- [Problem details]: When you reach the line that contains "Stark Backpack in" in the data below, start reproducing lines exactly, and stop after the line that contains "45 Hours Intensive".

- [Provided records]:

----------

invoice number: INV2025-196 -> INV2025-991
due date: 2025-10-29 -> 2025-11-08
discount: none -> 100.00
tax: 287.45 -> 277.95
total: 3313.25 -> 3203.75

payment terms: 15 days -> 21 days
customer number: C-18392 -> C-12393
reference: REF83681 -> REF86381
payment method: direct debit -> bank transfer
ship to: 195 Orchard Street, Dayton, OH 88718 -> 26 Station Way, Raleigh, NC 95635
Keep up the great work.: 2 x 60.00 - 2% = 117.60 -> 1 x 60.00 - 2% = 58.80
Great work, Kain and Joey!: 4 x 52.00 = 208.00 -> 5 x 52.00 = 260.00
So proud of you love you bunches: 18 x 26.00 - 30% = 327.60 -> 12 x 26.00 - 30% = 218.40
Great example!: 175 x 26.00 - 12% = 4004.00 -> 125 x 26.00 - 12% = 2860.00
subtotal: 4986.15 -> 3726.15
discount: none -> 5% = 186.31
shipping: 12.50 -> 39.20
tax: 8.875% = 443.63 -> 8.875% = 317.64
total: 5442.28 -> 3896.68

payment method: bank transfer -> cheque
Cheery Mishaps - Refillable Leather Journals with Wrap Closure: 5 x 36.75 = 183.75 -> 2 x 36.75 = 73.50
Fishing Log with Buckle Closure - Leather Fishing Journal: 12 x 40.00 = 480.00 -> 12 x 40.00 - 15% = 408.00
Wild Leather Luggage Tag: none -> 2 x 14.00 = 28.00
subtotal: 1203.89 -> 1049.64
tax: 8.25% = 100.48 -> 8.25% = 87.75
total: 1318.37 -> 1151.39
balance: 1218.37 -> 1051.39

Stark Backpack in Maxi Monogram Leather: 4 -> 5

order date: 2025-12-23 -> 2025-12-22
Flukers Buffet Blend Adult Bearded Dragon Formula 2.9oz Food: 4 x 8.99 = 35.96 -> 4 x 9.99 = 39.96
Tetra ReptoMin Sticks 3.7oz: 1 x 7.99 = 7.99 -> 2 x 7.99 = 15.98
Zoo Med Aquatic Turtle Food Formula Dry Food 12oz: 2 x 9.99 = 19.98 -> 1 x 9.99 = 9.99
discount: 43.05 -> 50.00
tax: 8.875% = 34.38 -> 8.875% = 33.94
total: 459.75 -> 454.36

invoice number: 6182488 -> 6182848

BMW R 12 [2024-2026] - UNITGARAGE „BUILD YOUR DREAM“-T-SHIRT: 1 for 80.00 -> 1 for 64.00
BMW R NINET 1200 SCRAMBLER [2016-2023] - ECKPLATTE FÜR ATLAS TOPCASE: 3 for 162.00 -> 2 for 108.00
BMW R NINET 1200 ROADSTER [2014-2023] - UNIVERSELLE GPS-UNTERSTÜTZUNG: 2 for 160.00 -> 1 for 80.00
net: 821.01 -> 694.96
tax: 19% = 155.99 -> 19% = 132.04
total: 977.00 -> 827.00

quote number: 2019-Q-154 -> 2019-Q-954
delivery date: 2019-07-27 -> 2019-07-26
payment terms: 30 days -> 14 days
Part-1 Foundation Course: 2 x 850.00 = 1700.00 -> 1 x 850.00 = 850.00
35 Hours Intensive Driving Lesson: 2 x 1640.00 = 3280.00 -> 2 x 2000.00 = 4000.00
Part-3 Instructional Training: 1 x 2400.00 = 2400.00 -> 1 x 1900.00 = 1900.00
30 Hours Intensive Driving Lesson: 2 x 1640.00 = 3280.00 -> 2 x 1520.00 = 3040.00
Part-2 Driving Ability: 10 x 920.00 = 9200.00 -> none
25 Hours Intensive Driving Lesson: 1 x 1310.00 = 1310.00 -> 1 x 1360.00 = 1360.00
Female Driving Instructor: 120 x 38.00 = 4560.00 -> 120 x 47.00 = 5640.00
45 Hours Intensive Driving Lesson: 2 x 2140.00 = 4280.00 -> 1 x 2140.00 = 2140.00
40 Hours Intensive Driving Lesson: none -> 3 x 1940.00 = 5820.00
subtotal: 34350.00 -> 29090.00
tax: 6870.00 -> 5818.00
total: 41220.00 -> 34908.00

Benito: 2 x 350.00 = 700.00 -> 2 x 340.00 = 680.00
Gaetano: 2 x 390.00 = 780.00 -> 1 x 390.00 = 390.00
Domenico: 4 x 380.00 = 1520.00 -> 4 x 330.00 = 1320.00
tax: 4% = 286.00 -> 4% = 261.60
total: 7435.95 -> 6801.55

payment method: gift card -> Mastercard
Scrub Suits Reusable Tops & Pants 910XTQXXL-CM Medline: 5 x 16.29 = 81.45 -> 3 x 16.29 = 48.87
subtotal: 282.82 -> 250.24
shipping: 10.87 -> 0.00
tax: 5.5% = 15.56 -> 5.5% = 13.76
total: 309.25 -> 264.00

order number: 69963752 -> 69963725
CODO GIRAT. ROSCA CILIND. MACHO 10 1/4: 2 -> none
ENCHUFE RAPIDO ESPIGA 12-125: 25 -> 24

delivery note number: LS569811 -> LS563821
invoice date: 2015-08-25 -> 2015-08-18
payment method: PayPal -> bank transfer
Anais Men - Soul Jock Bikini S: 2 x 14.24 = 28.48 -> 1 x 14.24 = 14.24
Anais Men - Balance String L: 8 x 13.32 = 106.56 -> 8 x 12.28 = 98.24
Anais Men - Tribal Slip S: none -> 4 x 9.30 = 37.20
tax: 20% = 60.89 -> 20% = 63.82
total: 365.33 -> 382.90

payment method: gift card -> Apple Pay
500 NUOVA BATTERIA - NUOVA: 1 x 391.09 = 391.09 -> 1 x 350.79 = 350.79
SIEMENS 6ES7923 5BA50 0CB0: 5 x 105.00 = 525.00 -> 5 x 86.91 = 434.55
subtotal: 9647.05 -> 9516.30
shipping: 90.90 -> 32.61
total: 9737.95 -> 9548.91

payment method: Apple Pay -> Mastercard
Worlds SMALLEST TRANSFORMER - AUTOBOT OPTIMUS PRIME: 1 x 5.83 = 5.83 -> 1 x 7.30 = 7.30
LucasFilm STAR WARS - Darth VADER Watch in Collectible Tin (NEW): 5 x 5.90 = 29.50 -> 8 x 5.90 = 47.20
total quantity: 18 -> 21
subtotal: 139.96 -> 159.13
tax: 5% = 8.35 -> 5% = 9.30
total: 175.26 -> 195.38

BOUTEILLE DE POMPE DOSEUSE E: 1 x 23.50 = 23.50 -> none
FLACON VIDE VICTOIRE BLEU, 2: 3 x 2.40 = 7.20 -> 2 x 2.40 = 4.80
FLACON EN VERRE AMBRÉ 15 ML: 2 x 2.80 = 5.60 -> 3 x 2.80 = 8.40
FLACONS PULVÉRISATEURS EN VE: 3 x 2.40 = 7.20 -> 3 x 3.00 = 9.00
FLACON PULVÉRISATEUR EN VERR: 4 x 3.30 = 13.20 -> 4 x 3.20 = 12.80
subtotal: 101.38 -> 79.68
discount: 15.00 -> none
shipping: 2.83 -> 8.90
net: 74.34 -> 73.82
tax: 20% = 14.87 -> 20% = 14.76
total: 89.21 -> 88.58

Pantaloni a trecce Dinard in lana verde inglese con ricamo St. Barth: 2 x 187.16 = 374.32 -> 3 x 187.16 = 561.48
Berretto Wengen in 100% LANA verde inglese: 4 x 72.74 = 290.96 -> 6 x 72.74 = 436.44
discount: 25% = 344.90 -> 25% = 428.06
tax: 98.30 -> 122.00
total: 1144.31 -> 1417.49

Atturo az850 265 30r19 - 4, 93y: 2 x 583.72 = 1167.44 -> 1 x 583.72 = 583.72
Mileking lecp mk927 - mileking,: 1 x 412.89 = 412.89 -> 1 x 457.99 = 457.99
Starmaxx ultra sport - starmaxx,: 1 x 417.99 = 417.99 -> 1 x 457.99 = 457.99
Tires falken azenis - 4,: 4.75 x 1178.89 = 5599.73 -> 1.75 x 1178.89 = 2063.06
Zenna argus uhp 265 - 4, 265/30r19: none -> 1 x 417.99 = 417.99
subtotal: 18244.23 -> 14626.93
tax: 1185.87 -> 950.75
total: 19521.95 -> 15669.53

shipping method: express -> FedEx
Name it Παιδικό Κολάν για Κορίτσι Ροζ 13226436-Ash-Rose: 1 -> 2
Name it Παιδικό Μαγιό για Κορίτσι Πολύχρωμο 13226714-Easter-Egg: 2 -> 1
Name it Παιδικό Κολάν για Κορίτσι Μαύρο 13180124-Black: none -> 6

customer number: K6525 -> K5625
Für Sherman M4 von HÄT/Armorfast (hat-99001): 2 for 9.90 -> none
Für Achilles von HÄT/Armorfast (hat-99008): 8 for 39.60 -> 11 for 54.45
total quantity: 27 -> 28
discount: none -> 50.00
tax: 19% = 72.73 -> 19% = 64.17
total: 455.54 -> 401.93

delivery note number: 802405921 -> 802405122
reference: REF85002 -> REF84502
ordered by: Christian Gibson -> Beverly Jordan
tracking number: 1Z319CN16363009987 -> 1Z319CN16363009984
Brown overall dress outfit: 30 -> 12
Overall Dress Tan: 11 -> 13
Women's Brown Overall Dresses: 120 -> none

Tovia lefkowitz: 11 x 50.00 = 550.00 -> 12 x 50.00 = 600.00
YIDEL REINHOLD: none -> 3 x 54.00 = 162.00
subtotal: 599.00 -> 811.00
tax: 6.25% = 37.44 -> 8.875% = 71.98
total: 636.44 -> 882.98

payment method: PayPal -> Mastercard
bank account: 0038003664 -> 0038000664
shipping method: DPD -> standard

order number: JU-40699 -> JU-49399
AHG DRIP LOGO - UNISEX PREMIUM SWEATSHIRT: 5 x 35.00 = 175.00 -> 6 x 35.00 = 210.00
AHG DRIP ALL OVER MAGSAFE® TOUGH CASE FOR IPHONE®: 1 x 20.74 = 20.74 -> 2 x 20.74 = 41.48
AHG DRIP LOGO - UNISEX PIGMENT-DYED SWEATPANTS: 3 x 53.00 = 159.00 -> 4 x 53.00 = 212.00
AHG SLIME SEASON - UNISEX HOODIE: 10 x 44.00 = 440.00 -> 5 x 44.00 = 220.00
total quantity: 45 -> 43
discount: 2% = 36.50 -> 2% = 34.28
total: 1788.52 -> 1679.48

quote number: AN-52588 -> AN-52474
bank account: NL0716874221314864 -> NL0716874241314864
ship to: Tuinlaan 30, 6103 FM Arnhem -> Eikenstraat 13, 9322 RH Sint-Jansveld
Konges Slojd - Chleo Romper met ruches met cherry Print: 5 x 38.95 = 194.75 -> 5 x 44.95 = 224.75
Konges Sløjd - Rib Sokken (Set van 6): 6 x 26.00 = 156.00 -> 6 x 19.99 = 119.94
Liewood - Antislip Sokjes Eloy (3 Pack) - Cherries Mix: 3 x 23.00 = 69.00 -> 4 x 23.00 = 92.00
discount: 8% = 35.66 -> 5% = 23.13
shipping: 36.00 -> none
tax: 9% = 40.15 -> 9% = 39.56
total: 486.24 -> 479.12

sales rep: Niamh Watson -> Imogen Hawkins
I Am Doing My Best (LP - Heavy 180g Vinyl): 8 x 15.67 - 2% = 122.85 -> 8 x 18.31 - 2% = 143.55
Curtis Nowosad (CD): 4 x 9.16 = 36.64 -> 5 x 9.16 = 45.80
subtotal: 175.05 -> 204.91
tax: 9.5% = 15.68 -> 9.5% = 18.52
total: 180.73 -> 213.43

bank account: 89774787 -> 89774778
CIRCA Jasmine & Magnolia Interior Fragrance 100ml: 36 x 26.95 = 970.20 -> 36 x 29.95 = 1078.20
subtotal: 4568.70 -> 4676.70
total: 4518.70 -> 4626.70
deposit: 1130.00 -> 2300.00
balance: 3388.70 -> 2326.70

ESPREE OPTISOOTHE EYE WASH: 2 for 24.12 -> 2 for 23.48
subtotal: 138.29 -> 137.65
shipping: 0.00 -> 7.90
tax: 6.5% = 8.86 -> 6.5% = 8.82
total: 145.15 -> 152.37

----------

- [Task response]:
Stark Backpack in Maxi Monogram Leather: 4 -> 5

order date: 2025-12-23 -> 2025-12-22
Flukers Buffet Blend Adult Bearded Dragon Formula 2.9oz Food: 4 x 8.99 = 35.96 -> 4 x 9.99 = 39.96
Tetra ReptoMin Sticks 3.7oz: 1 x 7.99 = 7.99 -> 2 x 7.99 = 15.98
Zoo Med Aquatic Turtle Food Formula Dry Food 12oz: 2 x 9.99 = 19.98 -> 1 x 9.99 = 9.99
discount: 43.05 -> 50.00
tax: 8.875% = 34.38 -> 8.875% = 33.94
total: 459.75 -> 454.36

invoice number: 6182488 -> 6182848

BMW R 12 [2024-2026] - UNITGARAGE „BUILD YOUR DREAM“-T-SHIRT: 1 for 80.00 -> 1 for 64.00
BMW R NINET 1200 SCRAMBLER [2016-2023] - ECKPLATTE FÜR ATLAS TOPCASE: 3 for 162.00 -> 2 for 108.00
BMW R NINET 1200 ROADSTER [2014-2023] - UNIVERSELLE GPS-UNTERSTÜTZUNG: 2 for 160.00 -> 1 for 80.00
net: 821.01 -> 694.96
tax: 19% = 155.99 -> 19% = 132.04
total: 977.00 -> 827.00

quote number: 2019-Q-154 -> 2019-Q-954
delivery date: 2019-07-27 -> 2019-07-26
payment terms: 30 days -> 14 days
Part-1 Foundation Course: 2 x 850.00 = 1700.00 -> 1 x 850.00 = 850.00
35 Hours Intensive Driving Lesson: 2 x 1640.00 = 3280.00 -> 2 x 2000.00 = 4000.00
Part-3 Instructional Training: 1 x 2400.00 = 2400.00 -> 1 x 1900.00 = 1900.00
30 Hours Intensive Driving Lesson: 2 x 1640.00 = 3280.00 -> 2 x 1520.00 = 3040.00
Part-2 Driving Ability: 10 x 920.00 = 9200.00 -> none
25 Hours Intensive Driving Lesson: 1 x 1310.00 = 1310.00 -> 1 x 1360.00 = 1360.00
Female Driving Instructor: 120 x 38.00 = 4560.00 -> 120 x 47.00 = 5640.00
45 Hours Intensive Driving Lesson: 2 x 2140.00 = 4280.00 -> 1 x 2140.00 = 2140.00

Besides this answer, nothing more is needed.